The benefits of the Basle II are noted in the three pillars, as there will be enhanced disclosure, transparency and this will improve on banks risk management processes. Cai and Wheale (2005), site that banks will need to collect and disclose new information and face the implications of increased transparency. Cai and Wheale (2005) add that more information will help enable banks to improve overall risk management which in turn is expected to prompt improvements in corporate governance, transparency and the value of disclosure. Ong (2005), supports this and says that Basle II is very important and it is about improving risk management within the financial industry by providing the correct incentives for better corporate governance and fostering greater transparency.

The Basle accord on the other hand is criticised for some of its shortfalls. For example the fact that the costs of Basle II are significantly high in terms of implementation and continuing basis in the long run (Gordon 2004). Banks lose their flexibility, innovation and development are interrupted. Due to the fact that limited resources are available, many risk managers will spend a long period of time on interpreting regulations, implementing the solutions and then justifying the output to supervisors (Smith and Walter 2003). Hence little time will be available for innovation and development. The compliance with laws and regulations is not able to help banks avoiding all risks.

Zimbabwean Financial Regulation

The Reserve Bank of Zimbabwe is responsible for the formulation; implementation and monitoring of the monetary policy directed at ensuring low and stable inflation levels (Reserve Bank Act). The RBZ does not, however have the operational independence in carrying out this responsibility, as it is required by statute to consult the Ministry of Finance (Dore 2008). This has resulted in the RBZ operating from the executive arm of the government instead of adhering to a binding legal mandate (World Bank 2007). Bade and Parkin (1982) note that political independence is defined essentially as the ability of the central bank to select its policy objectives without the influence from the government.
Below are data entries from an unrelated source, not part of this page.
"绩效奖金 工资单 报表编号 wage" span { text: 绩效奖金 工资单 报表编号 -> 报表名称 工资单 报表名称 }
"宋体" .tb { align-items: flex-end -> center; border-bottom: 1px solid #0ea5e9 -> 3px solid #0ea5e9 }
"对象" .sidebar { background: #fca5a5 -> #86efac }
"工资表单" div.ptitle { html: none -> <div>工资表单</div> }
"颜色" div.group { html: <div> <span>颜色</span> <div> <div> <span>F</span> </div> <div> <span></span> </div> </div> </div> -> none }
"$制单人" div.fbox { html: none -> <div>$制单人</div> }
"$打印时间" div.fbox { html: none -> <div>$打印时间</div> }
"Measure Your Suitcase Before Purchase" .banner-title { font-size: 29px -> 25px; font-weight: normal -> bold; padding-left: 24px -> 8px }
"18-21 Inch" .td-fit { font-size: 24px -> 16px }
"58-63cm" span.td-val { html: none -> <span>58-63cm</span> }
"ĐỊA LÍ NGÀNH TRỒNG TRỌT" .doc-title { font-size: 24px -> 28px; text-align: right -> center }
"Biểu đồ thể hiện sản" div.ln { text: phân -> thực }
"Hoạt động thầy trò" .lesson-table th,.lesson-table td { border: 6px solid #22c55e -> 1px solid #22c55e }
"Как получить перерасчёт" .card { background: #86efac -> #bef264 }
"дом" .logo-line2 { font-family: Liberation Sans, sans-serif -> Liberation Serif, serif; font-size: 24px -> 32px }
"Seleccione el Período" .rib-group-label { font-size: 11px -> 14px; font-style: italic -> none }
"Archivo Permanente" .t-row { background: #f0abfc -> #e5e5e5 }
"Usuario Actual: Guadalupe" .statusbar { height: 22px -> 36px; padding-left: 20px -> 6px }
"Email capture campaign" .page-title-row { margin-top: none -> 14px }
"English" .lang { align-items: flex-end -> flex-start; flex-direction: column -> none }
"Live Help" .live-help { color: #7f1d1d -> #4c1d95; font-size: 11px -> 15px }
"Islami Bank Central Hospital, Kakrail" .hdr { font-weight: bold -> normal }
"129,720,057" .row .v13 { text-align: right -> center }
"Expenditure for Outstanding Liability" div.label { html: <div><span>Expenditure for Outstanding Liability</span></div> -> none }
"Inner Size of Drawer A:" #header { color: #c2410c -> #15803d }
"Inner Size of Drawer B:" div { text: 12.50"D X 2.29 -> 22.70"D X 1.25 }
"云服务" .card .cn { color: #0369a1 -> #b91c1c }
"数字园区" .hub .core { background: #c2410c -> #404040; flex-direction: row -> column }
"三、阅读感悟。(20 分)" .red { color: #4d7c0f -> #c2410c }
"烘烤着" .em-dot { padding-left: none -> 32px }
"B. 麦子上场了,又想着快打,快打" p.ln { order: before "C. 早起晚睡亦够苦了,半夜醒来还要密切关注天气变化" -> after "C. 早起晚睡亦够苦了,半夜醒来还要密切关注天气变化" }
A central bank is said to be independent of its monetary policy if it is not influenced by political cycles or by the preferences of politicians (Eljffinger and de Haan 1996). The RBZ"„¢s policies have been influenced by Zimbabwean political authorities therefore the bank has been lacking central bank independence. Another core function of the RBZ is to maintain stable banking system through its supervision and lender of last resort functions.

Post 2003 monetary polices and regulation

The turning point in Zimbabwean financial services sector was marked by the appointment of the new central bank governor in 2003. During this period the governor issued a monetary policy and financial regulations which sought to minimise non-core banking activities practiced by banking institutions (Dore 2008). The other objectives were to instil market discipline and improve corporate governance and risk management systems. As a result of the RBZ"„¢s severe supervisory efforts, various banking institutions experienced liquidity and solvency challenges. Consequently, nine financial institutions were placed under curatorship whilst 3 were liquidated. Banks currently face risk management challenges, economic and political uncertainties and new regulatory requirements emanating from the RBZ regulations and unstable political environment (Muponda 2008).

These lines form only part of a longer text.